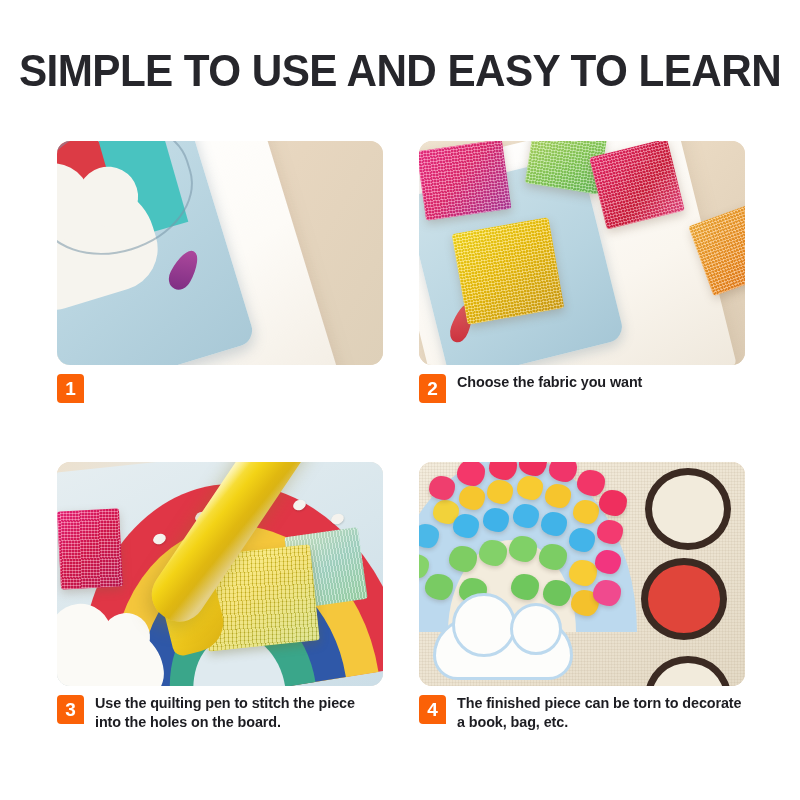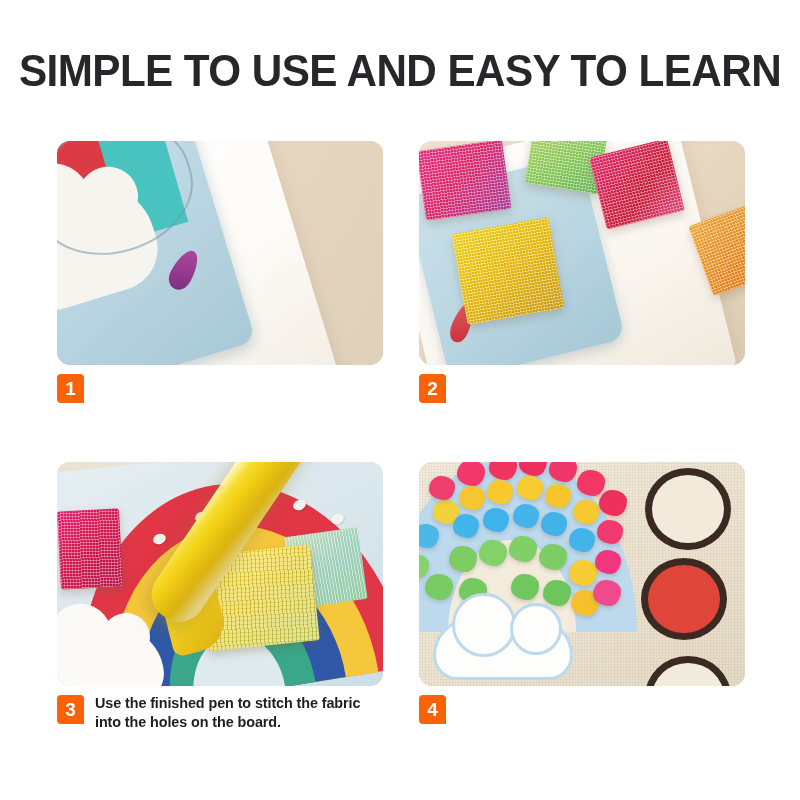"Choose the fabric you want" div.caption-text { html: none -> <div>Choose the fabric you want</div> }
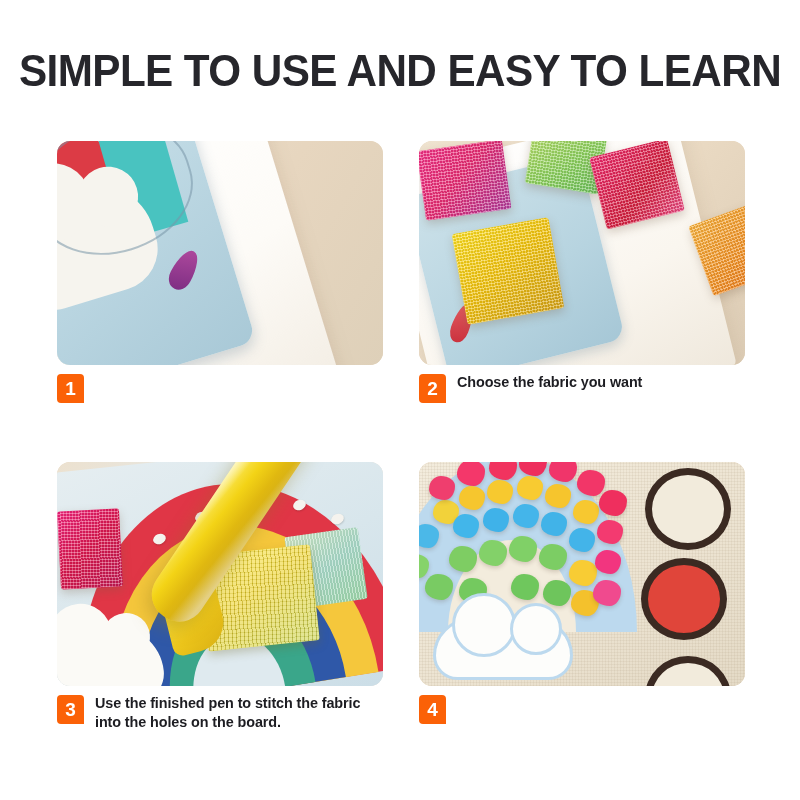"Use the finished pen to" div.caption-text { text: finished pen to stitch the fabric -> quilting pen to stitch the piece }
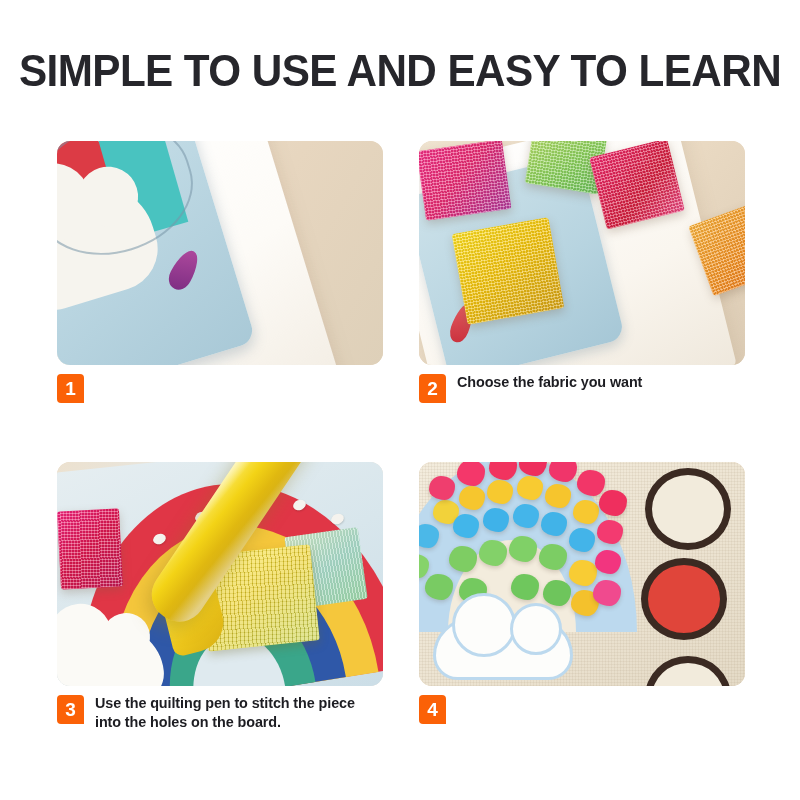"The finished piece can be" div.caption-text { html: none -> <div>The finished piece can be torn to decorate a book, bag, etc.</div> }
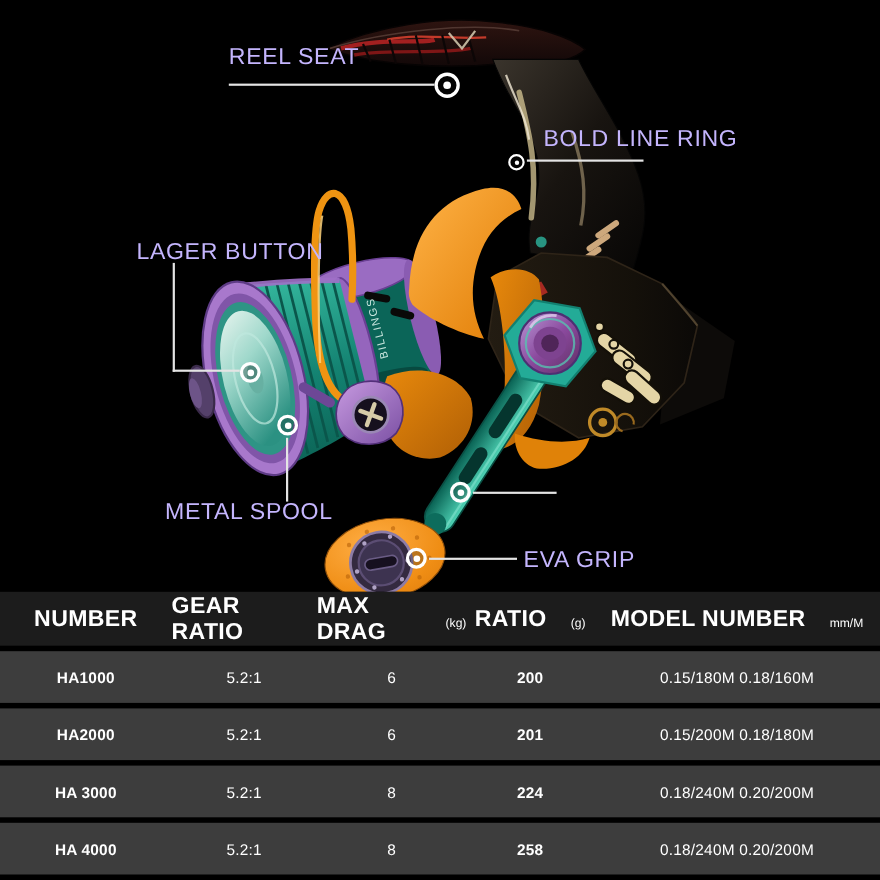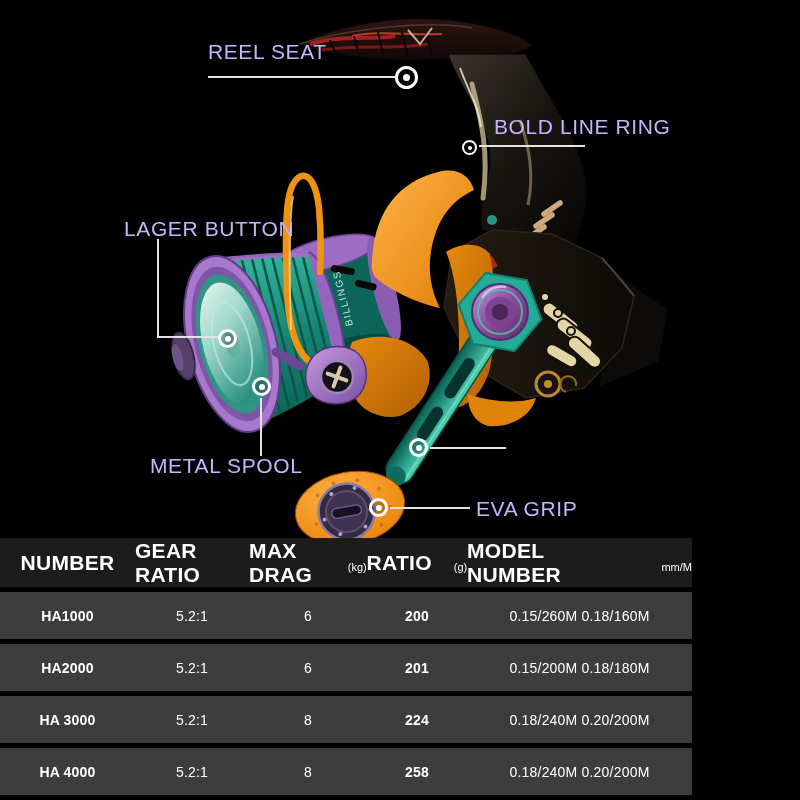"NUMBER" .spec { width: 692px -> 800px }
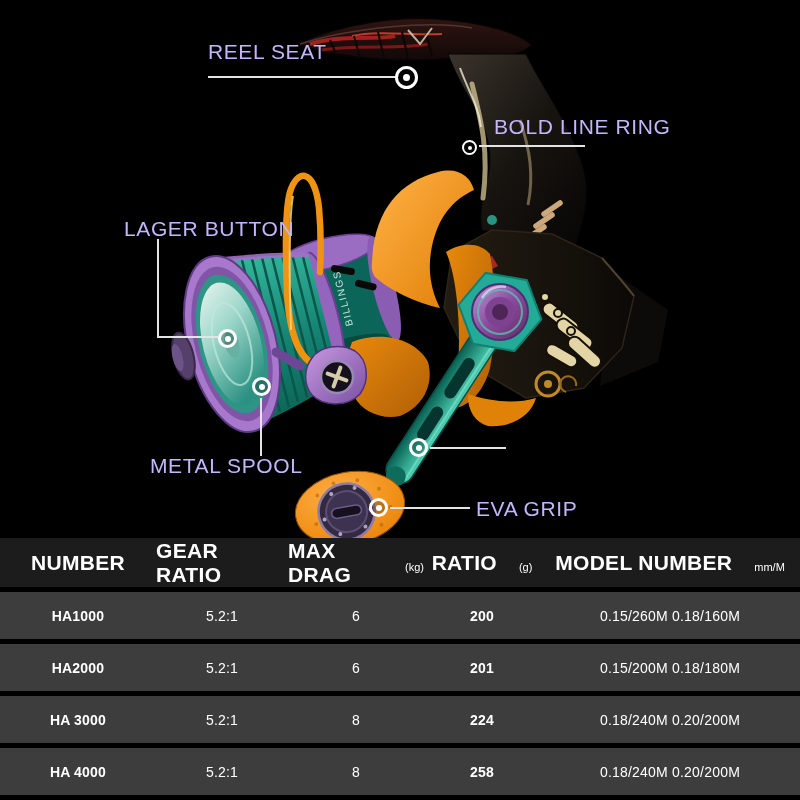"0.15/260M 0.18/160M" div.td { text: 0.15/260M -> 0.15/180M }
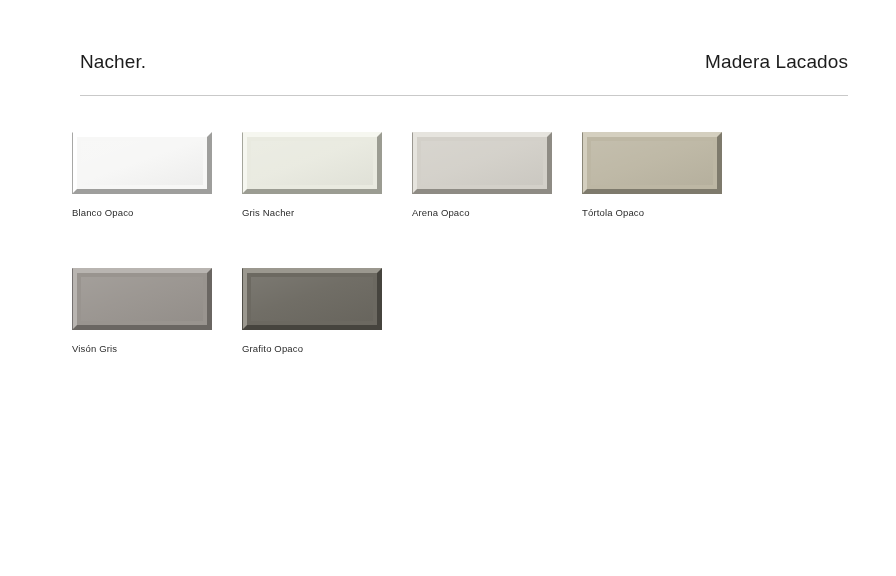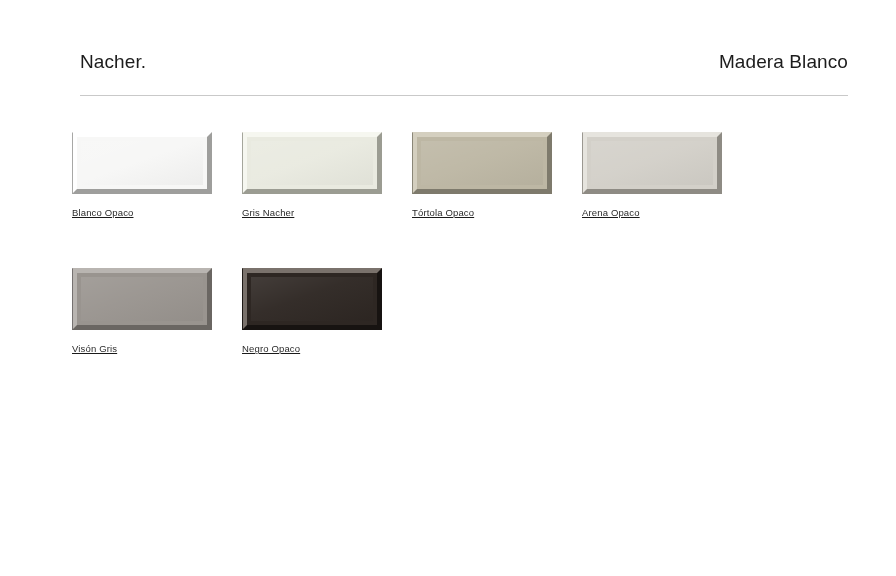"Madera Blanco" div.section-title { text: Blanco -> Lacados }
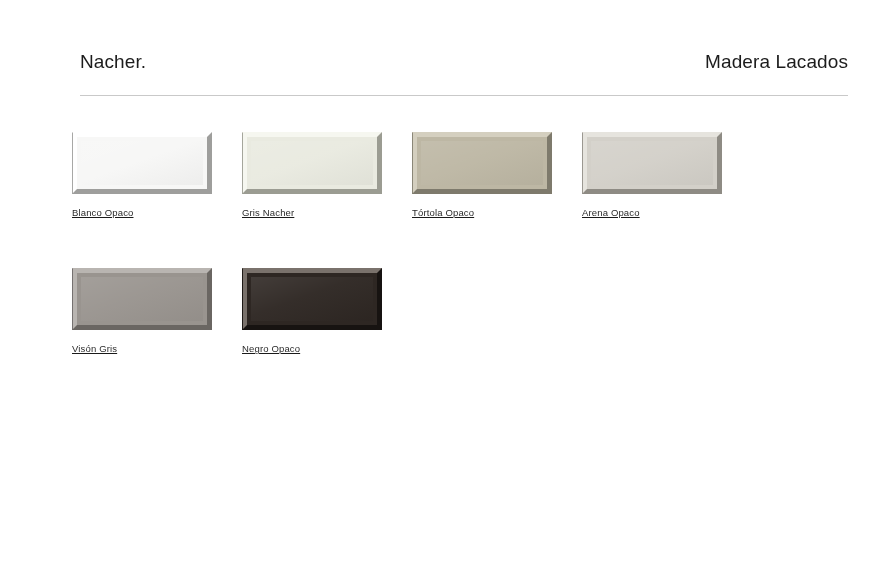"Blanco Opaco" .swatch-cell { text-decoration: underline -> none }
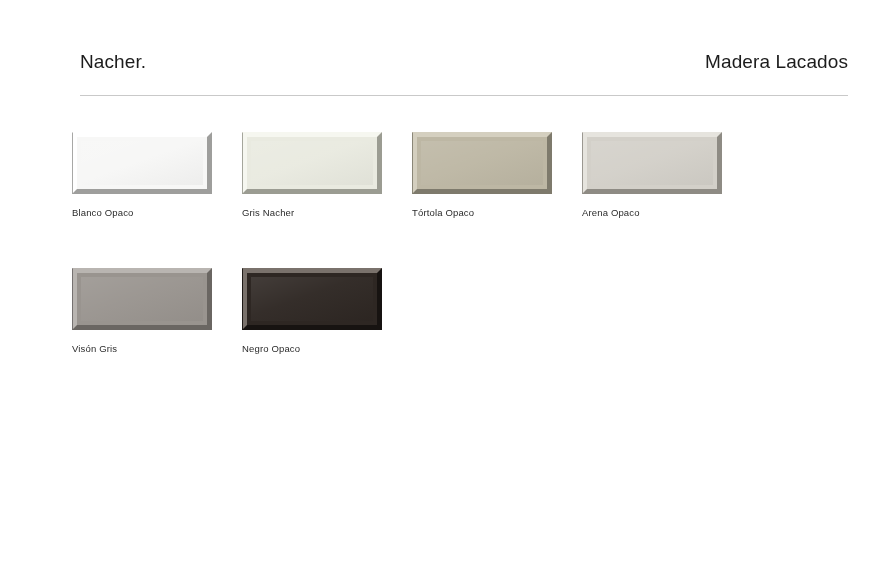"Tórtola Opaco" div.swatch-cell { order: before "Arena Opaco" -> after "Arena Opaco" }
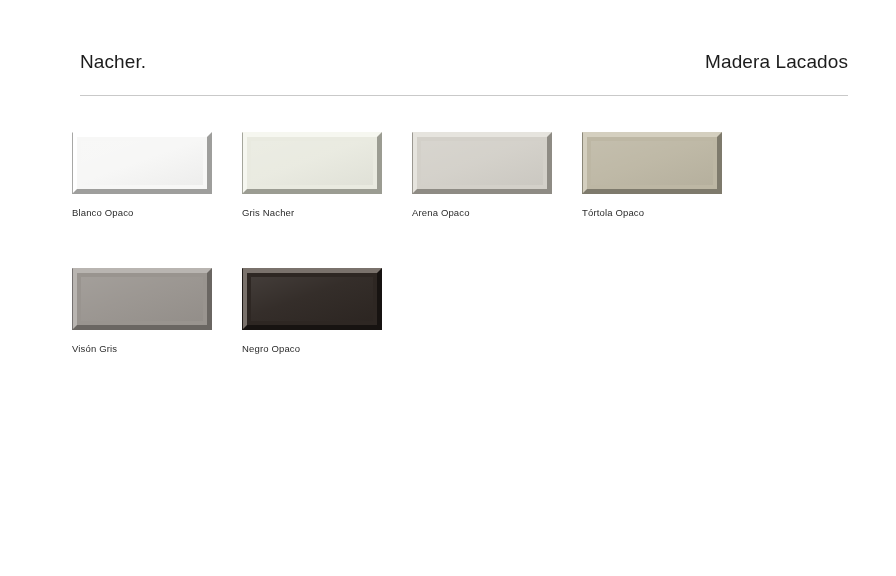"Grafito Opaco" div.swatch-cell { html: none -> <div> <div> <div></div> <div> <div></div> </div> </div> <div>Grafito Opaco</div> </div> }
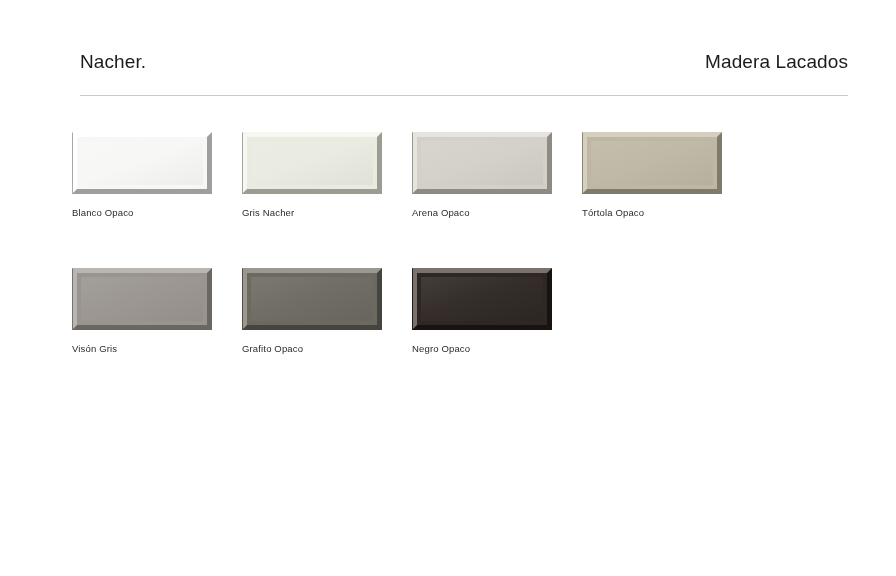"Negro Opaco" div.swatch-cell { html: <div> <div> <div></div> <div> <div></div> </div> </div> <div>Negro Opaco</div> </div> -> none }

Work required: What is needed is the whole listing again, exactly as written, with the images left out.

Result for this task:
"Choose the fabric you want" div.caption-text { html: none -> <div>Choose the fabric you want</div> }
"Use the finished pen to" div.caption-text { text: finished pen to stitch the fabric -> quilting pen to stitch the piece }
"The finished piece can be" div.caption-text { html: none -> <div>The finished piece can be torn to decorate a book, bag, etc.</div> }
"NUMBER" .spec { width: 692px -> 800px }
"0.15/260M 0.18/160M" div.td { text: 0.15/260M -> 0.15/180M }
"Madera Blanco" div.section-title { text: Blanco -> Lacados }
"Blanco Opaco" .swatch-cell { text-decoration: underline -> none }
"Tórtola Opaco" div.swatch-cell { order: before "Arena Opaco" -> after "Arena Opaco" }
"Grafito Opaco" div.swatch-cell { html: none -> <div> <div> <div></div> <div> <div></div> </div> </div> <div>Grafito Opaco</div> </div> }
"Negro Opaco" div.swatch-cell { html: <div> <div> <div></div> <div> <div></div> </div> </div> <div>Negro Opaco</div> </div> -> none }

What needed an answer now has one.